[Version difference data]

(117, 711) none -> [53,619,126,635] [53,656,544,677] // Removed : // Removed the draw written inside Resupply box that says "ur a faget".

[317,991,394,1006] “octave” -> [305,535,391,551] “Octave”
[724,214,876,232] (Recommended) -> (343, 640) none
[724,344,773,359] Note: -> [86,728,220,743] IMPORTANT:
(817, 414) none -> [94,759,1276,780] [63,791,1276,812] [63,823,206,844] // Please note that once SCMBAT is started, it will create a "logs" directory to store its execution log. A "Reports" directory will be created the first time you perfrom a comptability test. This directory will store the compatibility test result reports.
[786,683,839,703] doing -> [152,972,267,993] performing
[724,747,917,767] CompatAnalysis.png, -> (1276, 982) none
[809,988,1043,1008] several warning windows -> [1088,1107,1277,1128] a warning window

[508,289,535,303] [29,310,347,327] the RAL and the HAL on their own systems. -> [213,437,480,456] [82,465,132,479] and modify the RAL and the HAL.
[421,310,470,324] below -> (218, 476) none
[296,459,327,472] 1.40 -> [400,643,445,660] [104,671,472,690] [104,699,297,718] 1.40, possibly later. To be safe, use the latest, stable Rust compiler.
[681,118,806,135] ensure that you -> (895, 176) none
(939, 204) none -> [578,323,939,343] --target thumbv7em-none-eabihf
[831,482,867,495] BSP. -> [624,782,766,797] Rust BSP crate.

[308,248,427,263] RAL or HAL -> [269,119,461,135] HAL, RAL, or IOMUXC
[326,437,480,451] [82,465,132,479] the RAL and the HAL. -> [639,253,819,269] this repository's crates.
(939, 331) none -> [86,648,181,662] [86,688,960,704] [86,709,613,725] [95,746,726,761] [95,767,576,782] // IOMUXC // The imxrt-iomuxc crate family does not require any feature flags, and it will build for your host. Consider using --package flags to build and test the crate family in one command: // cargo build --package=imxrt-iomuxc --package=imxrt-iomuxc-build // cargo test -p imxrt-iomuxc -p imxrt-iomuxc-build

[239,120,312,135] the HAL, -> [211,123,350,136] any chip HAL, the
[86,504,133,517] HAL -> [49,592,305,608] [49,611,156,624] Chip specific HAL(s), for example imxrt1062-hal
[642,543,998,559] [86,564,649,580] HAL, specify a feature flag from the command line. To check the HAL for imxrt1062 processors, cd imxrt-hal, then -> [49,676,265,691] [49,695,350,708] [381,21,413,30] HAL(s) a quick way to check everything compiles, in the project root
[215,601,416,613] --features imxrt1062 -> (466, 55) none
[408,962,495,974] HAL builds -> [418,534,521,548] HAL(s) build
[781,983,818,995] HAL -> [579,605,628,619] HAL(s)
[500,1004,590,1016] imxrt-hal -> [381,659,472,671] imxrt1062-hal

:: What needs to be done ::
Please copy all of the data above exactly.

:: The answer ::
(117, 711) none -> [53,619,126,635] [53,656,544,677] // Removed : // Removed the draw written inside Resupply box that says "ur a faget".

[317,991,394,1006] “octave” -> [305,535,391,551] “Octave”
[724,214,876,232] (Recommended) -> (343, 640) none
[724,344,773,359] Note: -> [86,728,220,743] IMPORTANT:
(817, 414) none -> [94,759,1276,780] [63,791,1276,812] [63,823,206,844] // Please note that once SCMBAT is started, it will create a "logs" directory to store its execution log. A "Reports" directory will be created the first time you perfrom a comptability test. This directory will store the compatibility test result reports.
[786,683,839,703] doing -> [152,972,267,993] performing
[724,747,917,767] CompatAnalysis.png, -> (1276, 982) none
[809,988,1043,1008] several warning windows -> [1088,1107,1277,1128] a warning window

[508,289,535,303] [29,310,347,327] the RAL and the HAL on their own systems. -> [213,437,480,456] [82,465,132,479] and modify the RAL and the HAL.
[421,310,470,324] below -> (218, 476) none
[296,459,327,472] 1.40 -> [400,643,445,660] [104,671,472,690] [104,699,297,718] 1.40, possibly later. To be safe, use the latest, stable Rust compiler.
[681,118,806,135] ensure that you -> (895, 176) none
(939, 204) none -> [578,323,939,343] --target thumbv7em-none-eabihf
[831,482,867,495] BSP. -> [624,782,766,797] Rust BSP crate.

[308,248,427,263] RAL or HAL -> [269,119,461,135] HAL, RAL, or IOMUXC
[326,437,480,451] [82,465,132,479] the RAL and the HAL. -> [639,253,819,269] this repository's crates.
(939, 331) none -> [86,648,181,662] [86,688,960,704] [86,709,613,725] [95,746,726,761] [95,767,576,782] // IOMUXC // The imxrt-iomuxc crate family does not require any feature flags, and it will build for your host. Consider using --package flags to build and test the crate family in one command: // cargo build --package=imxrt-iomuxc --package=imxrt-iomuxc-build // cargo test -p imxrt-iomuxc -p imxrt-iomuxc-build

[239,120,312,135] the HAL, -> [211,123,350,136] any chip HAL, the
[86,504,133,517] HAL -> [49,592,305,608] [49,611,156,624] Chip specific HAL(s), for example imxrt1062-hal
[642,543,998,559] [86,564,649,580] HAL, specify a feature flag from the command line. To check the HAL for imxrt1062 processors, cd imxrt-hal, then -> [49,676,265,691] [49,695,350,708] [381,21,413,30] HAL(s) a quick way to check everything compiles, in the project root
[215,601,416,613] --features imxrt1062 -> (466, 55) none
[408,962,495,974] HAL builds -> [418,534,521,548] HAL(s) build
[781,983,818,995] HAL -> [579,605,628,619] HAL(s)
[500,1004,590,1016] imxrt-hal -> [381,659,472,671] imxrt1062-hal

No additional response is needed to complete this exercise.